Taxi. El taxista parece de los taciturnos, pero a poco se pone a filosofar sobre la balcanización en España O algo así. Tengo sueño, hace calor, voy con prisa; escucho sólo a medias. Llegamos.
–Son tres con cincuenta y cinco –me dice, señalando las letras irritadas del taxímetro. Le alargo cuatro monedas de euro.
Él las sopesa en la mano, con la mirada perdida. Noto cómo se tensan los músculos de su cuello. Sus labios se mueven en silencio.
–Es que no tengo monedas de cinco céntimos –dice al fin, vacilante. Me alarga dos monedas de veinte céntimos.
–No pasa nada –le digo. Le devuelvo los cuarenta céntimos, y le doy una moneda de cinco. Se queda con ella en la mano, boqueando, con aspecto de niño perdido en el bosque. Me quedo esperando. Momento de silencio.
–Eh… eh… ehhhh… sí… ehhh –dice el taxista, haciendo una imitación muy lograda de un compresor estropeado.
–Le he dado cuatro –le digo con dulzura didáctica.
–Ehhhh… sí… es que no tengo monedas de cinco… sí…
–Con los cinco céntimos que le he dado, me tiene que devolver cincuenta.
–Ehhhh, sí, sí — asiente enfáticamente con la cabeza, parece pensar de nuevo. Su mano sigue aferrando las monedas, y una cierta desesperación asoma a su mirada.
–Cuatro euros con cinco que le he dado yo menos tres cincuenta y cinco son los cincuenta céntimos que me tiene que devolver –digo pacientemente. La frente del taxista se arruga con el esfuerzo del cálculo mental.

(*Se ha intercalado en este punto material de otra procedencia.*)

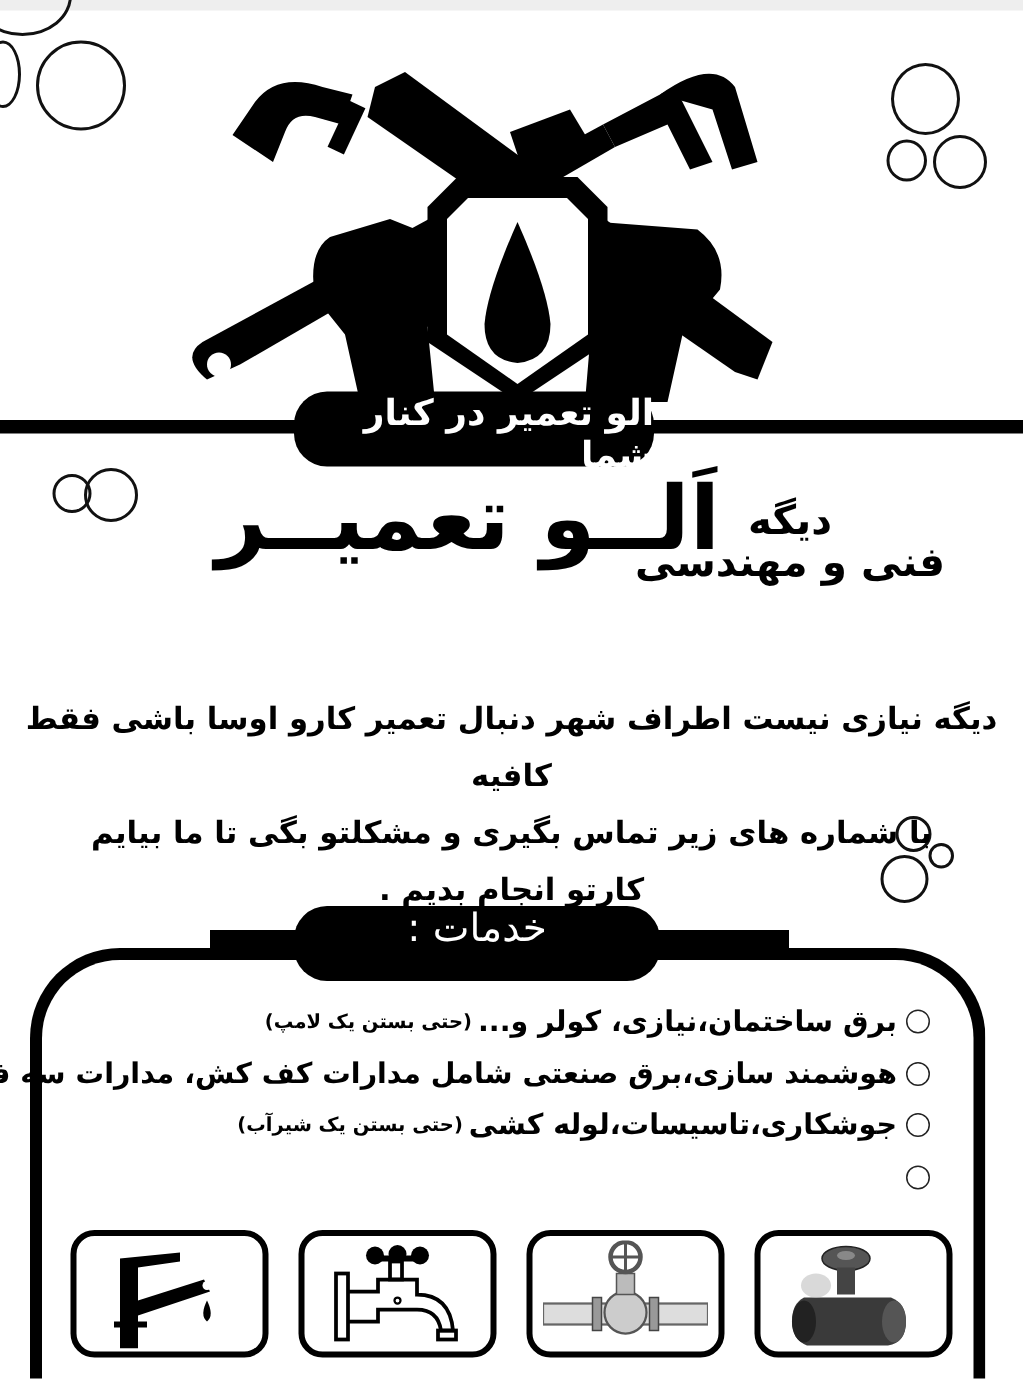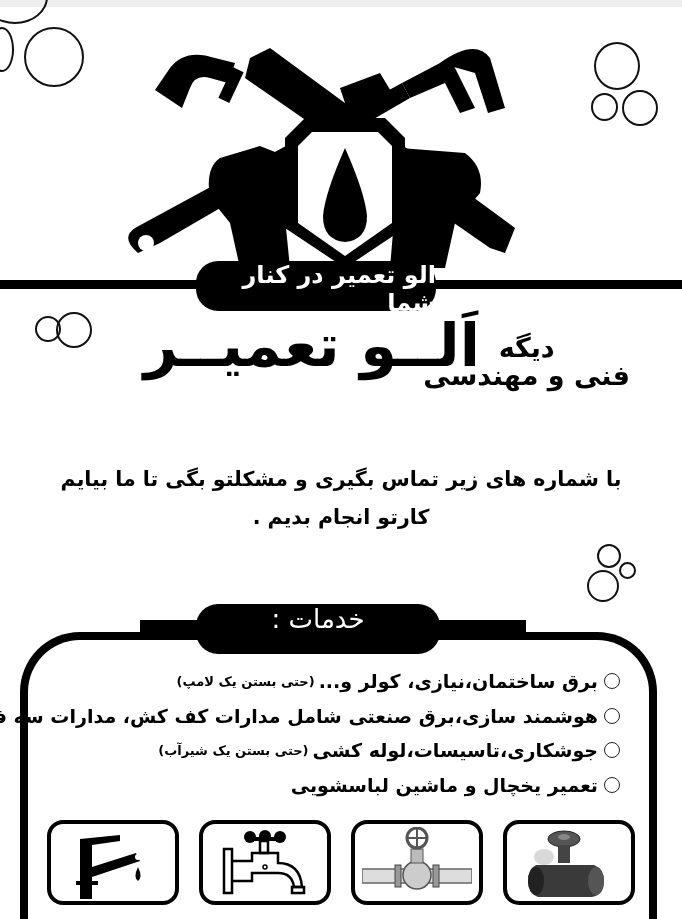"دیگه نیازی نیست اطراف شهر" div { html: none -> <div>دیگه نیازی نیست اطراف شهر دنبال تعمیر کارو اوسا باشی فقط کافیه</div> }
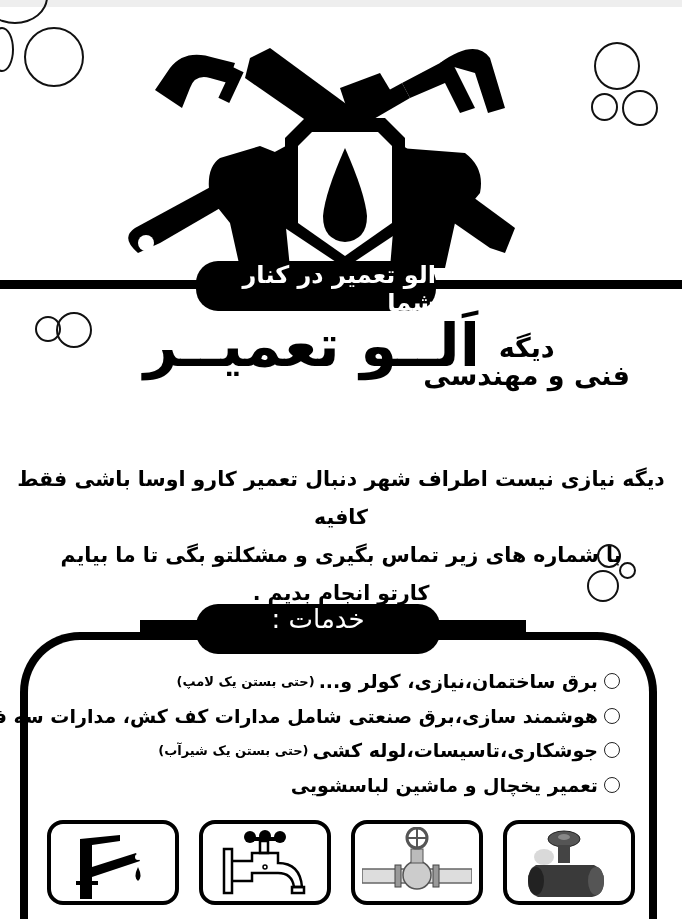"تعمیر یخچال و ماشین لباسشویی" span { html: <span>تعمیر یخچال و ماشین لباسشویی</span> -> none }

Sin dejar de musitar «sí, sí, sí», se encorva sobre la cajita del cambio. Suenan muchos ruiditos metálicos. Finalmente me da una moneda de cincuenta céntimos.
–Eso es –dice satisfecho, con enorme alivio. Se pone locuaz. Me cuenta que no tenía monedas de cinco céntimos. Repite la resta en voz alta, con deleite, remachando los números. Sonrío débilmente y me despido.
Totalmente verídico. Quiero pensar que es el calor.